Con il secondo motivo di ricorso il condominio deduceva la violazione e la falsa applicazione di norme di diritto ex articolo 360 c.p.c., n. 3, per avere il giudice di seconde cure omesso di dichiarare inammissibile, per difetto di legittimazione attiva, la domanda di annullamento della delibera assembleare proposta dal condomino Tizio per la mancata convocazione di altri condomini (rectius: gli acquirenti delle unità frazionate).

Granitica giurisprudenza della Suprema Corte afferma, in tema di impugnazione delle deliberazioni delle assemblee condominiali, che l’omessa convocazione di un condomino costituisce motivo di annullamento, e non già di nullità, delle deliberazioni assunte dall’assemblea[4].

Detto principio viene scolpito all’art. 1137 comma 1 c.c. e poi indirettamente affermato in ulteriori disposizioni codicistiche tra cui l’art. 1133 c.c., ove viene prescritto che i provvedimenti presi dall’amministratore di condominio, nell’ambito dei suoi poteri, sono obbligatori per tutti i condomini. Ciò premesso, contro le deliberazioni contrarie alla legge o al regolamento di condominio ogni condominio assente, dissenziente ovvero astenuto può legittimamente adire l’autorità giudiziaria entro il termine perentori di trenta giorni, decorrente dalla data di deliberazione o comunicazione della delibera, in caso di condomino assente.

Nel caso di specie, l’assenza di legittimazione del condomino Tizio trova avvallo nell’art. 1441 c.c., secondo il quale l’annullamento può essere domandato solo dalla parte nel cui interesse esso è stabilito dalla legge. Per tal ragione, il secondo motivo di ricorso veniva accolto dalla Supremo Collegio, atteso che Tizio, ritualmente convocato all’assemblea condominiale,  non avrebbe potuto impugnare la delibera per mancata convocazione di altro condomino, essendo carente di legittimazione attiva; ragion per cui la domanda proposta risultava improponibile ex articolo 382, ultimo comma c.c.

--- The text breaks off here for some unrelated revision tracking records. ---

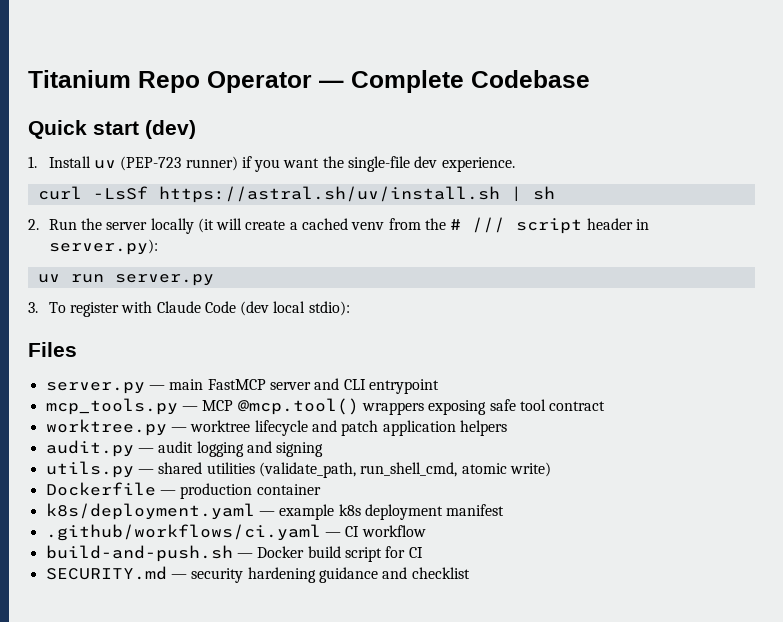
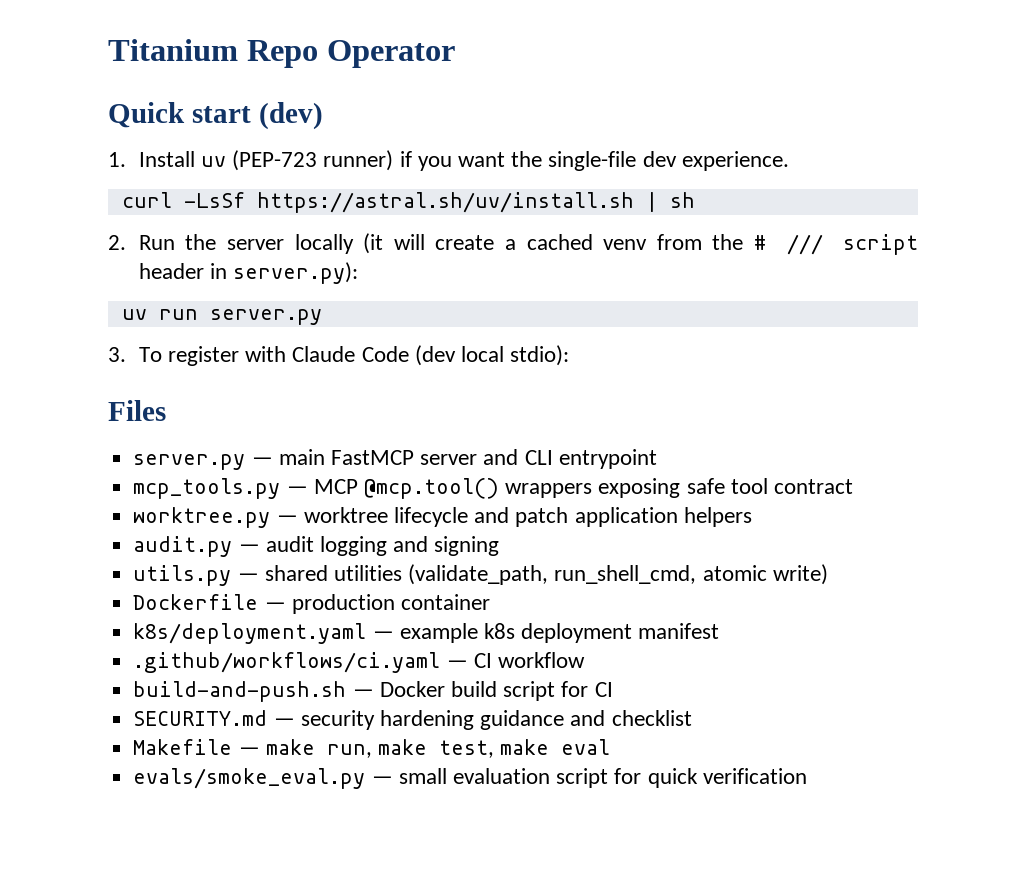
- Titanium Repo Operator — Complete Codebase
+ Titanium Repo Operator
+ Makefile — make run, make test, make eval
+ evals/smoke_eval.py — small evaluation script for quick verification

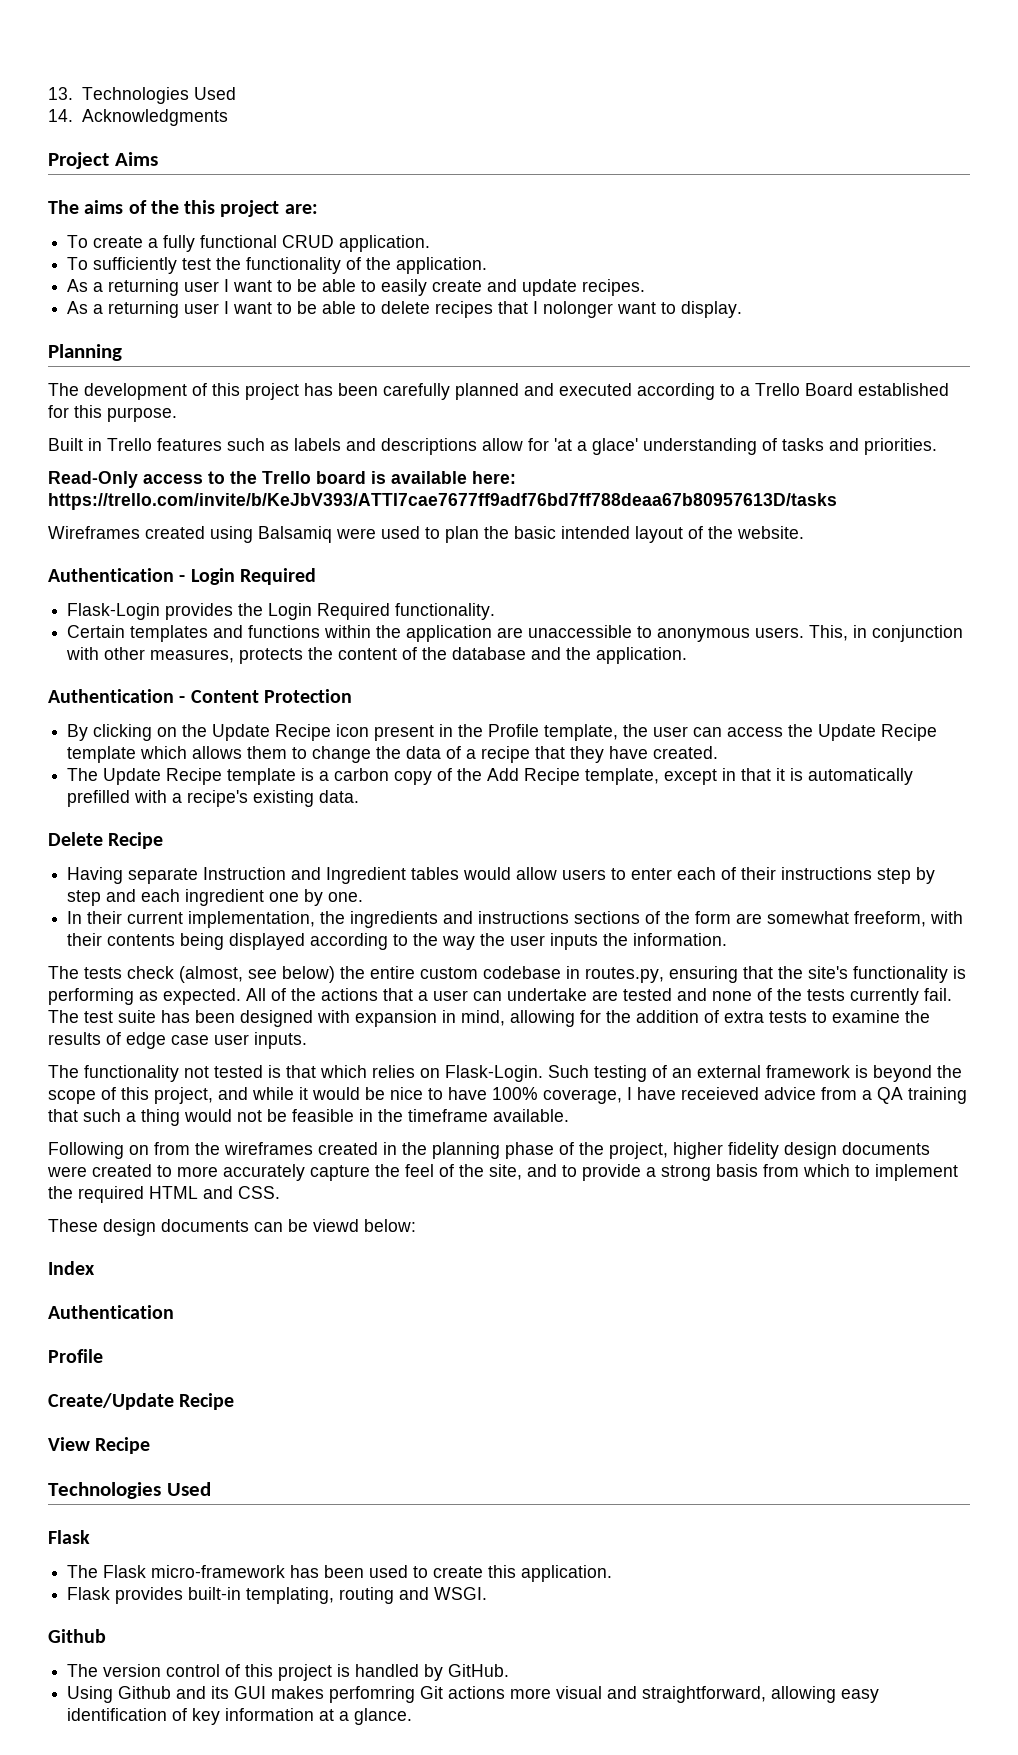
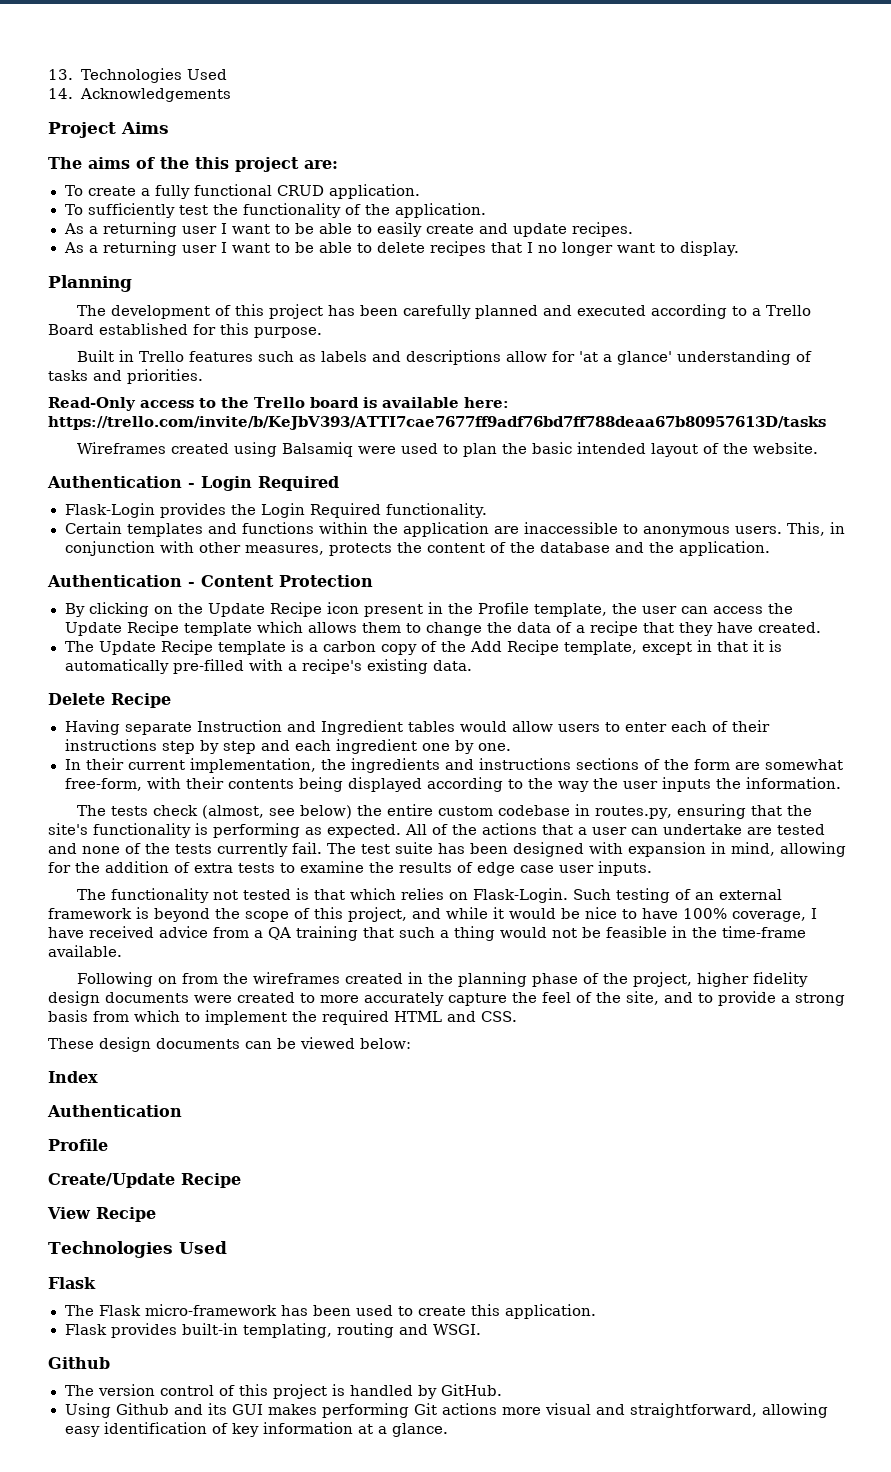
- 14. Acknowledgments
+ 14. Acknowledgements
- As a returning user I want to be able to delete recipes that I nolonger want to display.
+ As a returning user I want to be able to delete recipes that I no longer want to display.
- Built in Trello features such as labels and descriptions allow for 'at a glace' understanding of tasks and priorities.
+ Built in Trello features such as labels and descriptions allow for 'at a glance' understanding of tasks and priorities.
- Certain templates and functions within the application are unaccessible to anonymous users.
+ Certain templates and functions within the application are inaccessible to anonymous users.
- The Update Recipe template is a carbon copy of the Add Recipe template, except in that it is automatically prefilled with a recipe's existing data.
+ The Update Recipe template is a carbon copy of the Add Recipe template, except in that it is automatically pre-filled with a recipe's existing data.
- In their current implementation, the ingredients and instructions sections of the form are somewhat freeform, with their contents being displayed according to the way the user inputs the information.
+ In their current implementation, the ingredients and instructions sections of the form are somewhat free-form, with their contents being displayed according to the way the user inputs the information.
- Such testing of an external framework is beyond the scope of this project, and while it would be nice to have 100% coverage, I have receieved advice from a QA training that such a thing would not be feasible in the timeframe available.
+ Such testing of an external framework is beyond the scope of this project, and while it would be nice to have 100% coverage, I have received advice from a QA training that such a thing would not be feasible in the time-frame available.
- These design documents can be viewd below:
+ These design documents can be viewed below:
- Using Github and its GUI makes perfomring Git actions more visual and straightforward, allowing easy identification of key information at a glance.
+ Using Github and its GUI makes performing Git actions more visual and straightforward, allowing easy identification of key information at a glance.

Il ragionamento fatto proprio dalla Suprema Corte e non accortamente valutato nei precedenti gradi di merito, ricalca le peculiari regole del processo civile, facendo leva sulle condizioni dell’azione, pervenendo all’accoglimento del ricorso presentato dal Condominio avverso le sentenze di accoglimento dell’impugnazione della delibera, in ragione della valutazione sull’improponibilità della domanda di impugnazione della delibera, in capo all’impugnate ed alla reale e concreta legittimazione a proporre impugnazione soltanto al reale portatore dell’interesse ad agire, nella fattispecie in esame , gli acquirenti delle unità frazionate, divenuti a pieno diritto condomini anch’essi.

[1] Cass., sez. 2, civ., sent. del 27.03.1988 n. 3251.

[2] Cass., Sez. 2, civ., sent. del 31.05.1988 n. 3701.

[3] Nuovo testo articolo 69 disp. att.cc L.220/13

[4] cfr. Cass., sez., civ., sent. del 01.08.2006 n. 17486; Cass., sez. 2, civ., sent. del 13.05.14 n. 10338.